• [Problem description] Only the lines holding "benchmarking" are wanted here; copy each from the listing.

- - - - -

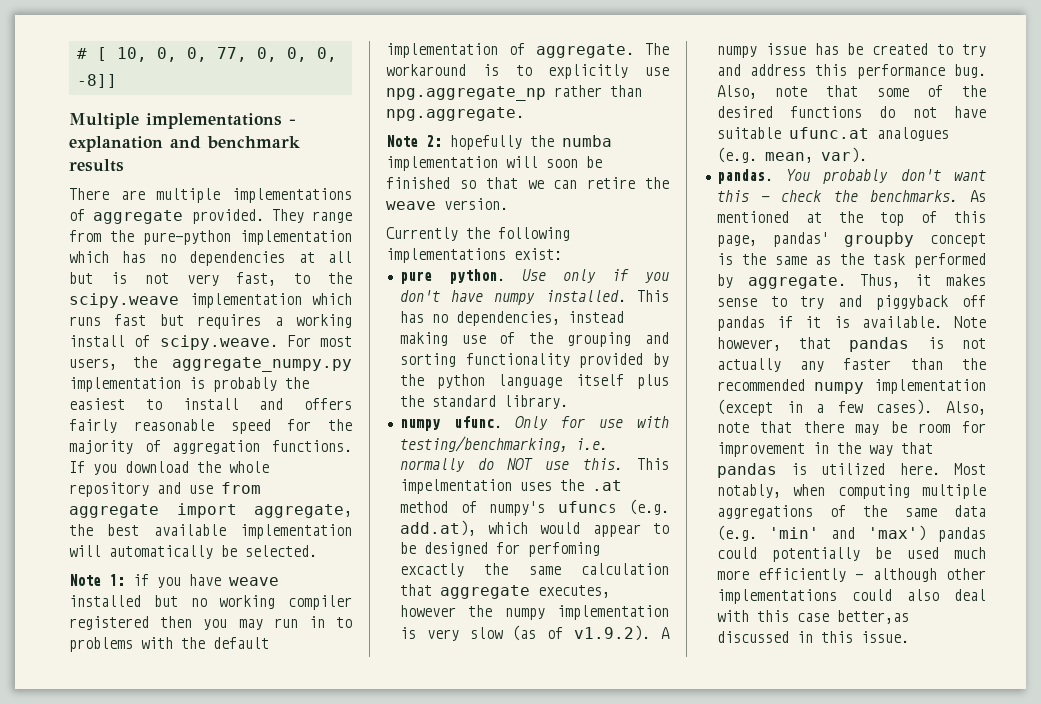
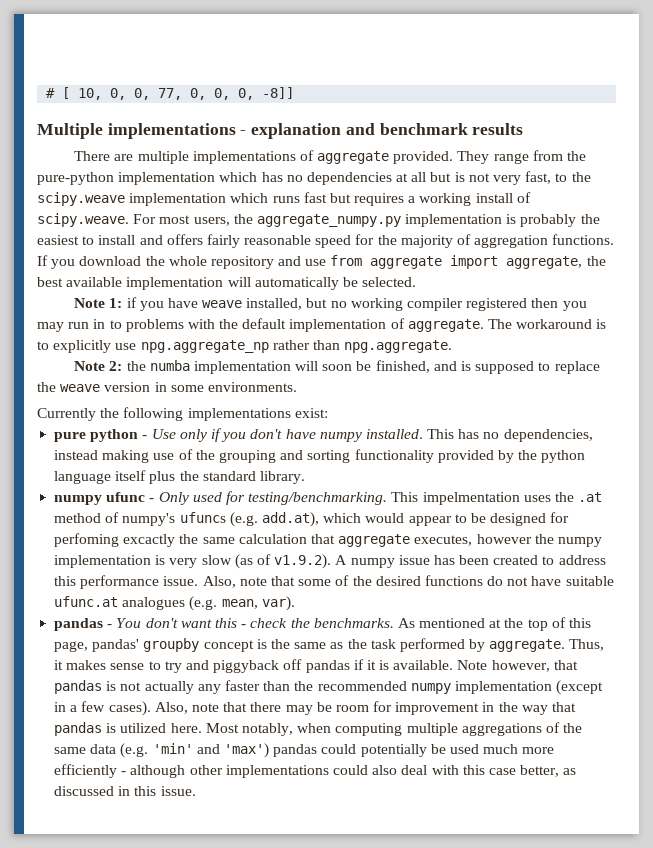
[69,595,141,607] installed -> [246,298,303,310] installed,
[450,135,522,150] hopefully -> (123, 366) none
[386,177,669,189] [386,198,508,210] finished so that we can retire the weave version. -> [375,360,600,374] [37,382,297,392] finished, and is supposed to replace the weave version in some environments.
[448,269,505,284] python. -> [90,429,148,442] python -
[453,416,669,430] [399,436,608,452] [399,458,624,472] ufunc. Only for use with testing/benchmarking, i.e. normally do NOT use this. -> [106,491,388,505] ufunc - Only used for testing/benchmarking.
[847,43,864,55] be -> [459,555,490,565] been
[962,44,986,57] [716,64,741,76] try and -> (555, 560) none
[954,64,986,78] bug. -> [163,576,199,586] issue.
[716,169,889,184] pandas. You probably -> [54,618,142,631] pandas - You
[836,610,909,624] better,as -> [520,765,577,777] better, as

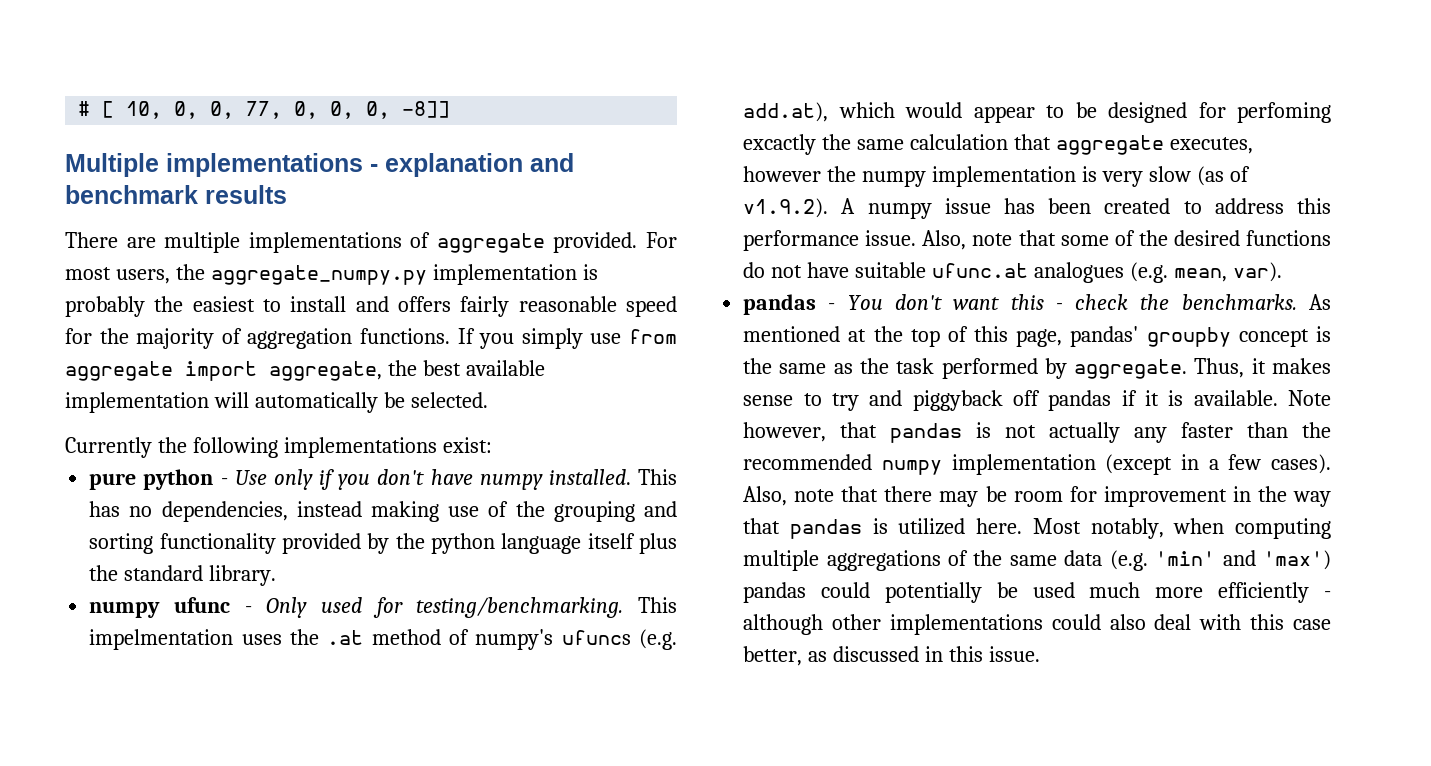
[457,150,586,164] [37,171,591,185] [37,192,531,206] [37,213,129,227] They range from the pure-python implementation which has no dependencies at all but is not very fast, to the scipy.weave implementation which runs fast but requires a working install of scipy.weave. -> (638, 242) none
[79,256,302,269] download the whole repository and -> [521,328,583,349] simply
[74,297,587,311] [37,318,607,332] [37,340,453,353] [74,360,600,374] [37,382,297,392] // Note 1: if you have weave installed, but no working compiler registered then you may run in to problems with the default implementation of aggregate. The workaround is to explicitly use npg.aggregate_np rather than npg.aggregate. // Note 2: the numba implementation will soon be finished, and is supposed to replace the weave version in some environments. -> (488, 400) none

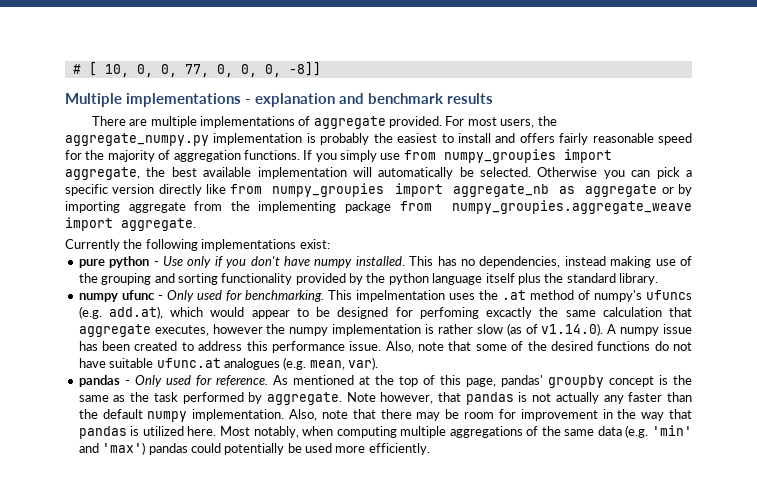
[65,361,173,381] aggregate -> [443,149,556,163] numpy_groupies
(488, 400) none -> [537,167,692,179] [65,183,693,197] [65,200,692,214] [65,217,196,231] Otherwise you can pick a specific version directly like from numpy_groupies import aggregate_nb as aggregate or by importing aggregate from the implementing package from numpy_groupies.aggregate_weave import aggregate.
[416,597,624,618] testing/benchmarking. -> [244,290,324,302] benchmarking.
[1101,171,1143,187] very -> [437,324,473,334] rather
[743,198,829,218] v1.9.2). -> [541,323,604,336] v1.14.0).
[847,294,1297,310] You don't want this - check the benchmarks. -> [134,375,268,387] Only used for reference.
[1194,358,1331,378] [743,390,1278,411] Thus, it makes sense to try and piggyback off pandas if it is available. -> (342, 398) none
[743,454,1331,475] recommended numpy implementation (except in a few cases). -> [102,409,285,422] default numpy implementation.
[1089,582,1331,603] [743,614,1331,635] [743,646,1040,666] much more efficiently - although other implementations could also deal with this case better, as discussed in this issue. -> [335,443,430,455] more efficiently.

- - - - -

• [Exercise answer]
[453,416,669,430] [399,436,608,452] [399,458,624,472] ufunc. Only for use with testing/benchmarking, i.e. normally do NOT use this. -> [106,491,388,505] ufunc - Only used for testing/benchmarking.
[416,597,624,618] testing/benchmarking. -> [244,290,324,302] benchmarking.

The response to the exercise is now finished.